What form does Christ’s leadership take? He who is the “head of the church” is also called “the Saviour of the body” (v.23). In other words, Christ’s position of authority is utilised for the protection of His own people. This is the leadership a husband should demonstrate in marriage.

Leading like Christ is not being oppressive or dictatorial. Leading like Christ is not using another person simply for selfish gratification. The Lord’s leadership style contrasts sharply with rulers who lord it over their subjects and rule as despots. He “did not come to be served, but to serve” (Mark 10:45).

If husbands led like Christ, with the good of their wives at heart, this would surely make it easier for wives to be “[subject] to their own husbands in everything” (Ephesians 5:24).

Love like Christ

“Husbands, love your wives, just as Christ also loved the church and gave Himself for her” (v.25).

Husbands must make a choice. Kendrick writes, “God’s calling for you as a husband was not to marry the woman you love, but to love the woman you married”.1 This love is not simply an impulse from the feelings which a man falls into and out of. You must choose to seek the good of your wife, no matter the current level of attraction.

This love is sacrificial, and Christ is our example. He “loved the church and gave Himself for her”. His choice to seek our good led to the supreme sacrifice, His death on the cross. Am I the kind of husband who would die for my wife? God says that I should be.

This love is moral. Christ loved and sacrificed “that He might sanctify” (v.26). This means to “set apart”. A husband’s relationship with his wife is one in which both are “set apart” for each other. Love demands that the relationship is exclusive, “let each man have his own wife, and let each woman have her own husband” (1 Corinthians 7:2).

This love is spiritual. Just as the Lord seeks the purity and perfection of His bride (Ephesians 5:27), so a husband should earnestly desire the spiritual progress and growth in holiness of his wife. Every husband is appropriately happy when his wife looks her best but priority should be placed on the beauty of spiritual character.

This love is practical. “So husbands ought to love their own wives as their own bodies . . . For no one ever hated his own flesh, but nourishes and cherishes it, just as the Lord does the church” (vv.28-29). We each love our own bodies when we care for them by responding promptly to their needs. Hungry? I’ll eat. Tired? I’ll sleep. Just as I look after the health of my own body, so I should ensure that my wife’s needs are met.

Finally, this love is unconditional. “For this reason a man shall leave his father and mother and be joined to his wife, and the two shall become one flesh” (v.31).
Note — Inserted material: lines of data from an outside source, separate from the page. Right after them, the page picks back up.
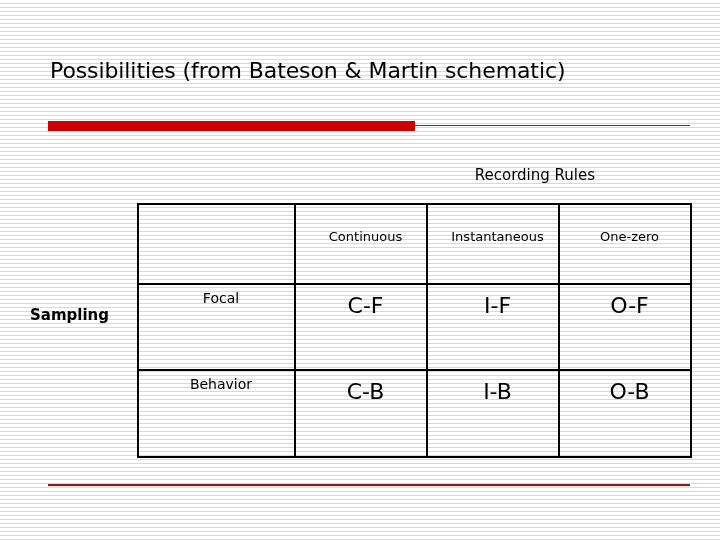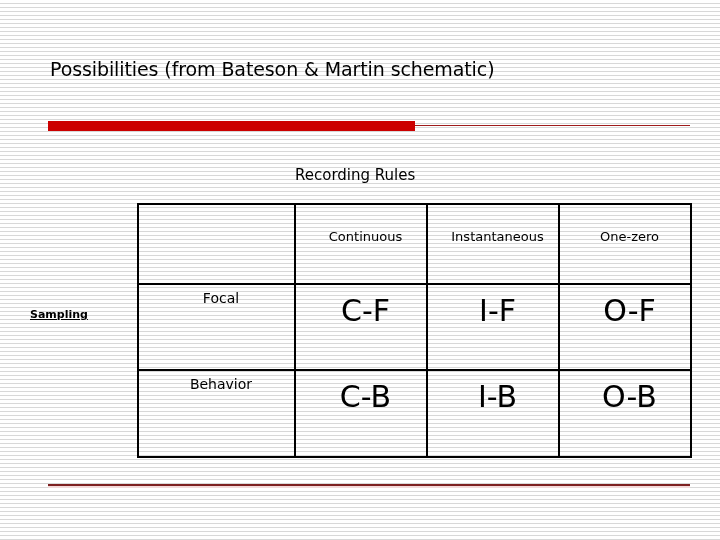"Possibilities (from Bateson & Martin" #title { font-size: 19px -> 22px }
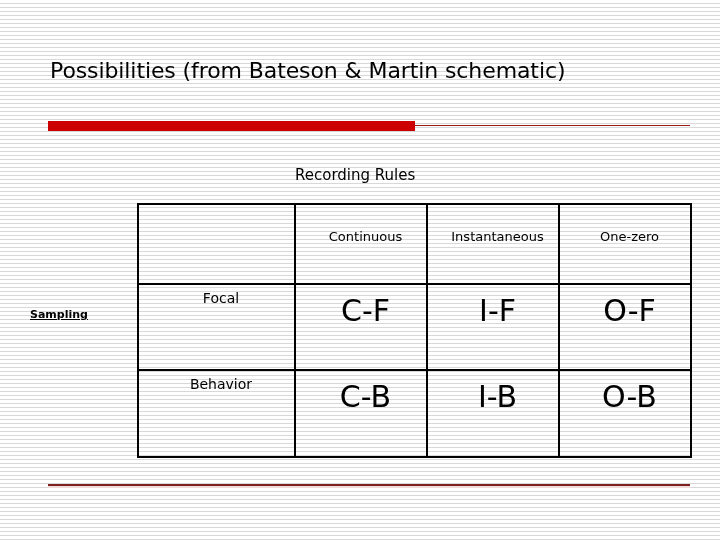"Recording Rules" #recording-rules-label { text-align: left -> right }
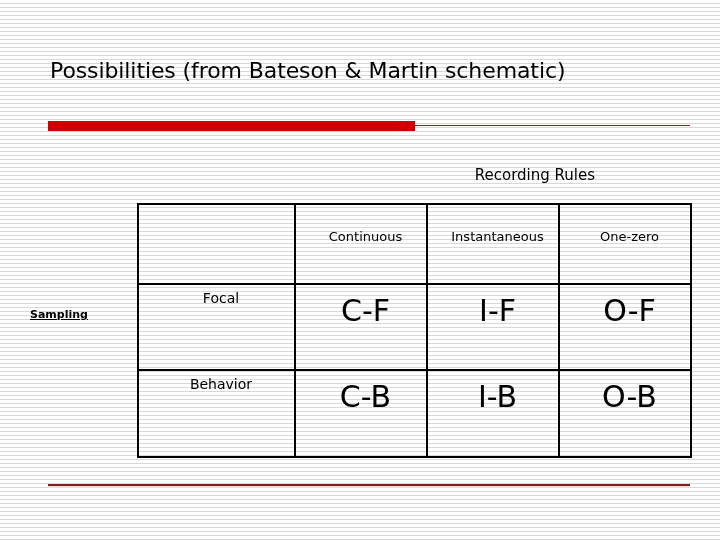"Sampling" #sampling-rules-label { font-size: 11px -> 15px; text-decoration: underline -> none }
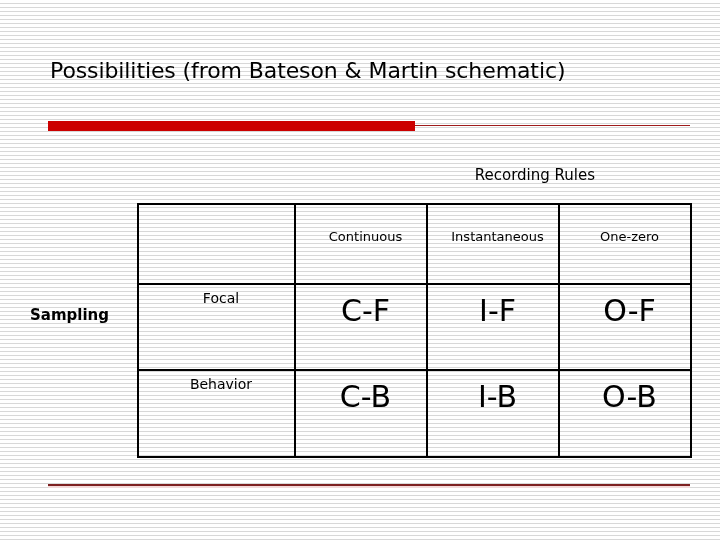"C-F" .cell-text { font-size: 30px -> 22px }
The union formed in marriage is intended to remain unbroken until death. If I love like Christ, my wife will not feel under threat of abandonment or desertion for “Who shall separate us from the love of Christ?” (Romans 8:35).

As a husband, my goal should be to lead my wife with her best interests at heart, while loving her sacrificially and unconditionally. This is pleasing to God.

Notes

  1. Kendrick, Alex and Stephen, (with Alcorn, Randy), The Resolution for Men, B & H Publishing Group, 2011, p. 91.